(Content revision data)
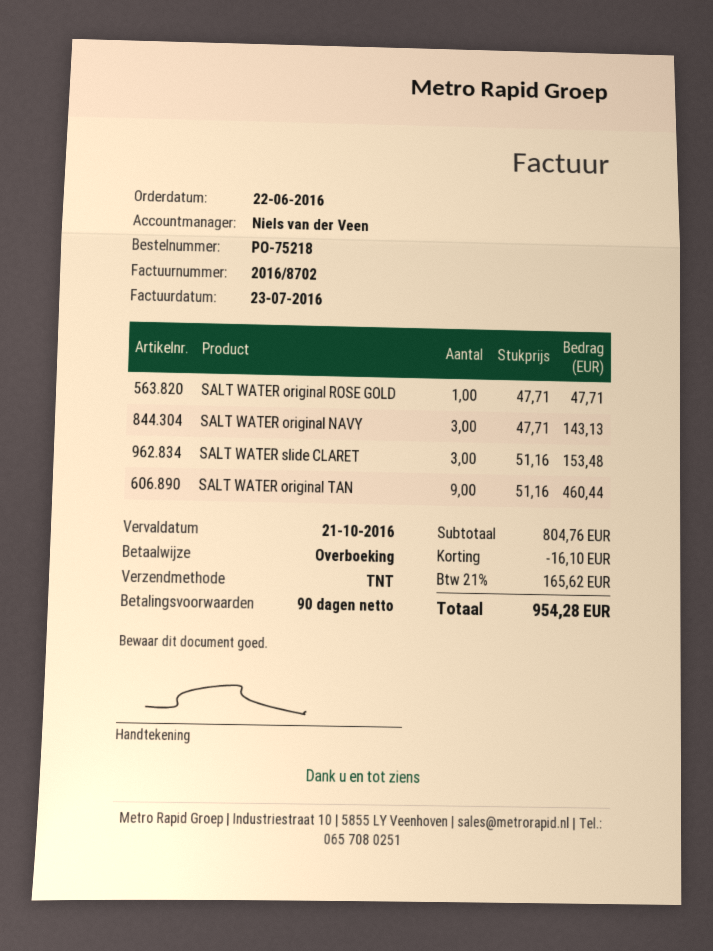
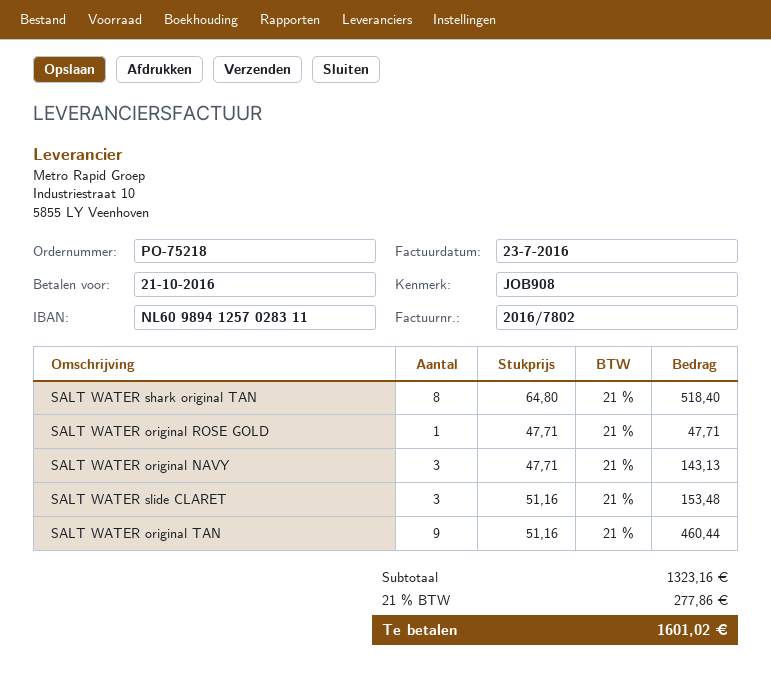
invoice number: 2016/8702 -> 2016/7802
SALT WATER shark original TAN: none -> 8 x 64.80 = 518.40
subtotal: 804.76 -> 1323.16
discount: 16.10 -> none
tax: 21% = 165.62 -> 21% = 277.86
total: 954.28 -> 1601.02

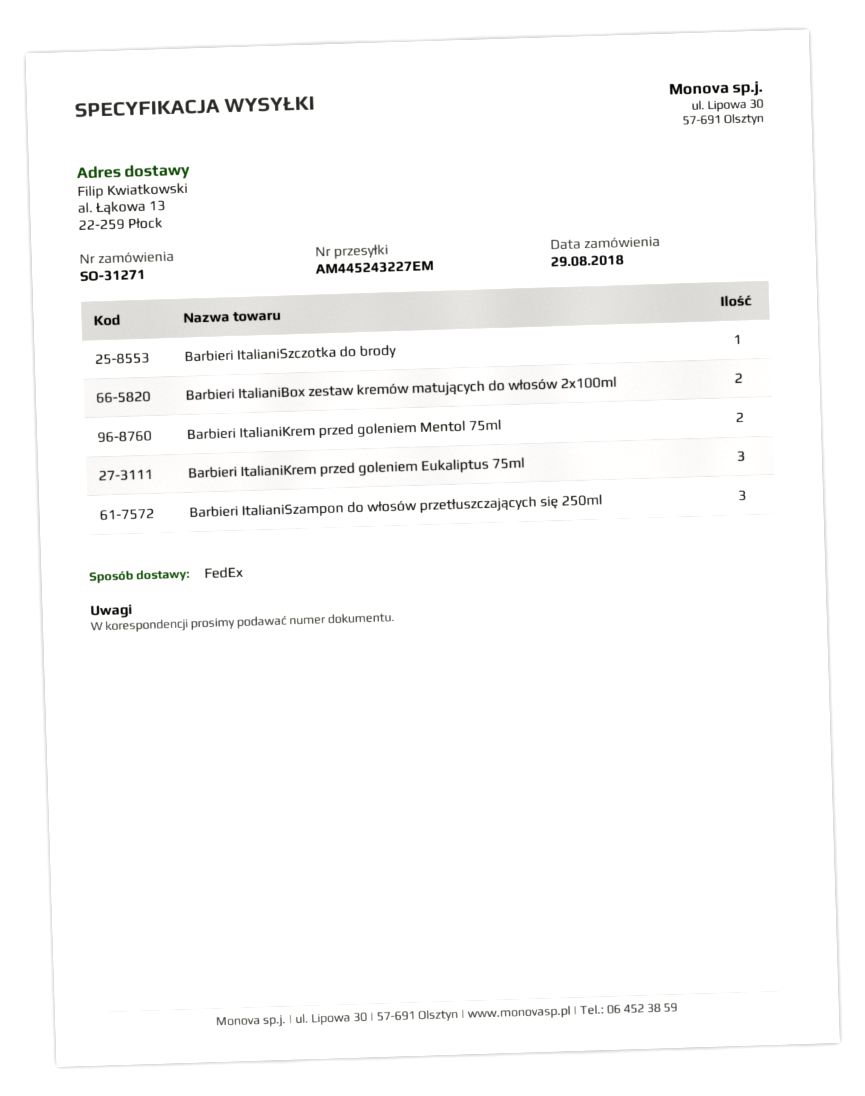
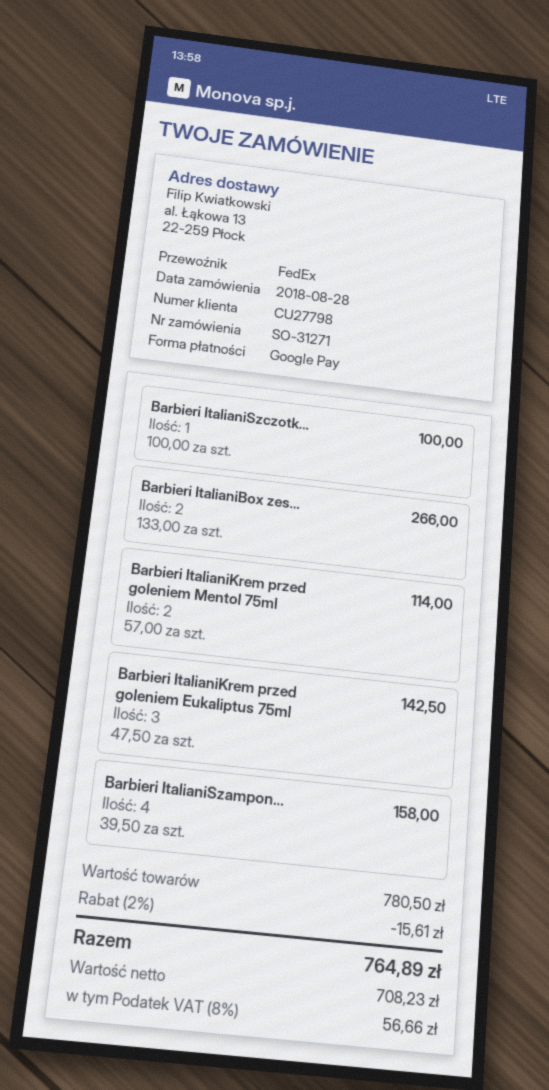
order date: 2018-08-29 -> 2018-08-28
Barbieri ItalianiSzampon do włosów przetłuszczających się 250ml: 3 -> 4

EXERCISE - Repeat each of the records exactly as written, except for the pictures, which are to be left out.

FINISHED EXERCISE -
invoice number: 2016/8702 -> 2016/7802
SALT WATER shark original TAN: none -> 8 x 64.80 = 518.40
subtotal: 804.76 -> 1323.16
discount: 16.10 -> none
tax: 21% = 165.62 -> 21% = 277.86
total: 954.28 -> 1601.02

order date: 2018-08-29 -> 2018-08-28
Barbieri ItalianiSzampon do włosów przetłuszczających się 250ml: 3 -> 4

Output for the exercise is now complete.